Paul is essentially first and foremost a hero of religion. The theological element in him is secondary. Naivete in him is stronger than reflection; mysticism stronger than dogmatism; Christ means more to him than Christology, God more than the doctrine of God. He is far more a man of prayer, a witness, a confessor and a prophet, than a learned exegete and close thinking scholastic.–Adolf Deissmann, writing on the Apostle Paul
The intellectual Christian begins, in his beginning, with the tools he used to put God off and even dismiss Him altogether. That is, he begins with his mind, that instrument by which we categorize, analyze. Yet as we do this we place experience at a distance, which of course makes it psychologically “safe.” The danger of the immediate, which is where experience encounters our being, is that we have no room to maneuver.

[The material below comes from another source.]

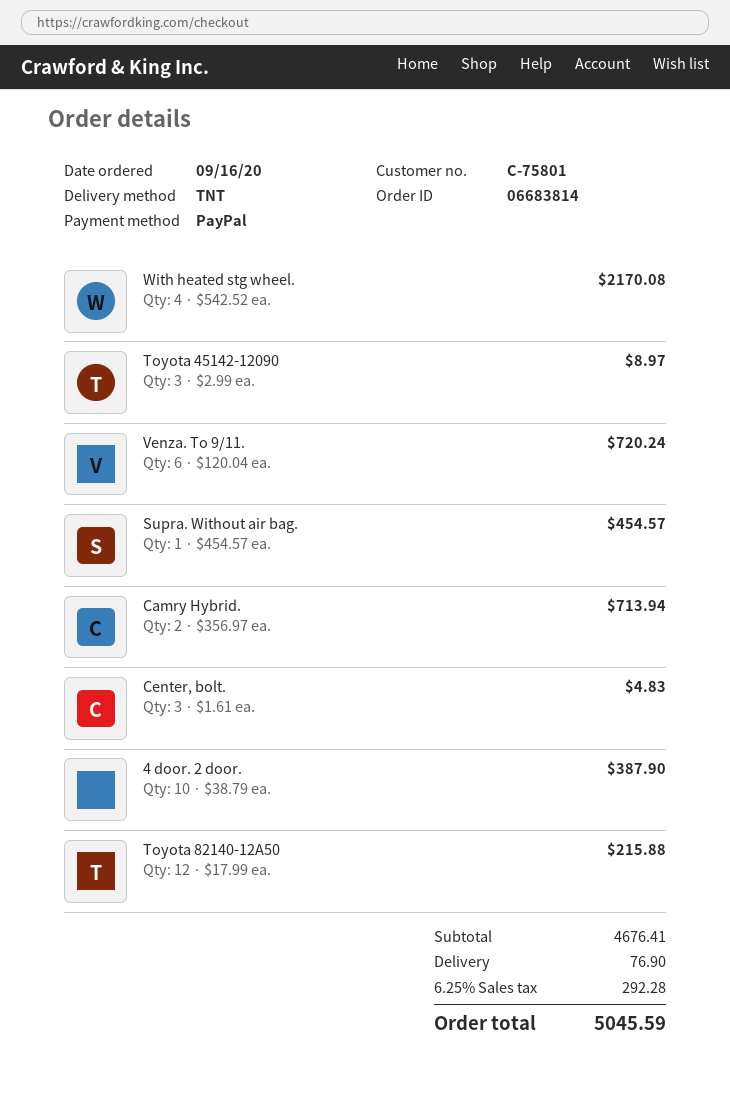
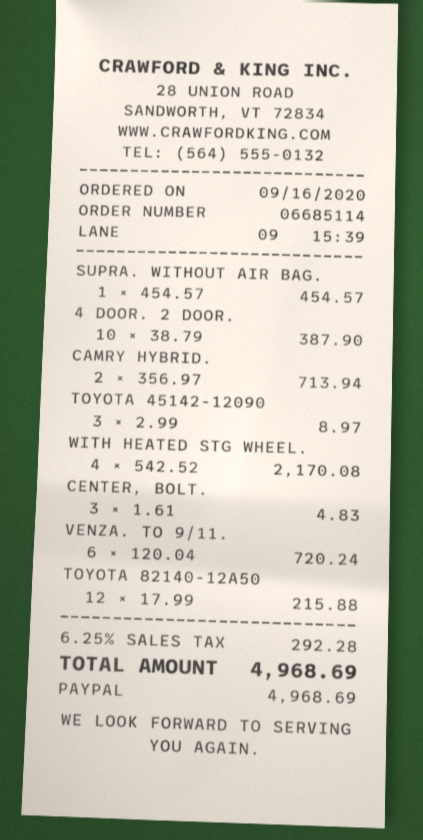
order number: 06683814 -> 06685114
shipping: 76.90 -> none
total: 5045.59 -> 4968.69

Religion, then, is at its safest when we are able to postulate it clearly in terms of propositions, either/or statements of true/false, right/wrong, biblical/unbiblical. That process has real value in that Christianity does in fact have propositions embedded within it. Christ, for instance, was either the God/man or he was not. Yet saying that much does not offer any more to us than a proposition — it does not give us Jesus.
At this safe distance our minds create for us from the God of the biblical narrative, we find most offensive those religious “characters” today who speak as self-proclaimed prophets. “Thus saith the Lord” is a phrase guaranteed to put a Christian intellectual on edge. One imagines a Flannery O’Connor character, grossly uneducated yet with a mad sort of religious mysticism filled with dark fiery images and warnings he or she sees as literal, not symbolic. Such characters today are as close as the TBN channel.
Yet as the Christian afraid of this modern-day prophetic stream may find out, his own rationalizing stream is perhaps even more alien to human beings. The safe distance he has between himself and the God of Immediacy becomes less and less safe as time passes. The beginning made sense; use what one is used to. But the tools of intellect, no matter their sharpness, do not necessarily draw one any closer to the heart of things.
We cannot endure forever looking at God as though we are looking at the Grand Canyon. His vast vistas streaming into infinity are, for a time, enough. We look at Him, and believe we are with Him. Of course, in some ways we are. God’s patience for our feeble minds is as great as his patience for our sinful acts. He can wait. Yet we cannot.
At some point, the immediate is all that will do. And like a preacher alone in a southern swamp, or like that solitary individual Soren Kierkegaard, we do finally break past the safety net of reality neatly kept at arm’s length. The words that pour from us, like tongues, are objects of derision or perplexity to our audience (if there is even an audience apart from God). We begin to speak of that we’ve begun to know – the immediate rather than distant. And love transforms the truth we thought of as being in safely categorized lines and sentences and paragraphs and books. Truth becomes experienced love, and love as experience in the very moment “Now.” We speak as prophets because we begin to hear God in this present place and time.
I do not dare say we speak as the prophets of old spoke, inspired by the Spirit to utter words utterly authoritative and true which became so burning they remain still in the Book of the Immediate we call Scripture. But I do increasingly understand how the apparently non-reflective, even naïve, voice can speak words which if only we hear we can begin to call God’s word for us in this time. There will be liars, as well as those deluded, who speak for only the experience of brokenness they labor under. But there will be real voices, often unknown to many past their immediate circles of acquaintance, who speak the immediate and with such authority our hearts burn inside us.
It may be that one day we too will be used in this way. But it is not for us to say or seek. Rather, what we bound by our intellectual safety-nets need to seek is the Lord who gets too close. “Come!” he says. “Follow me, and I will make you fishers of men.” And when we get that close, it is too late. There is only the yes or the no. The moment of decision. And it is now.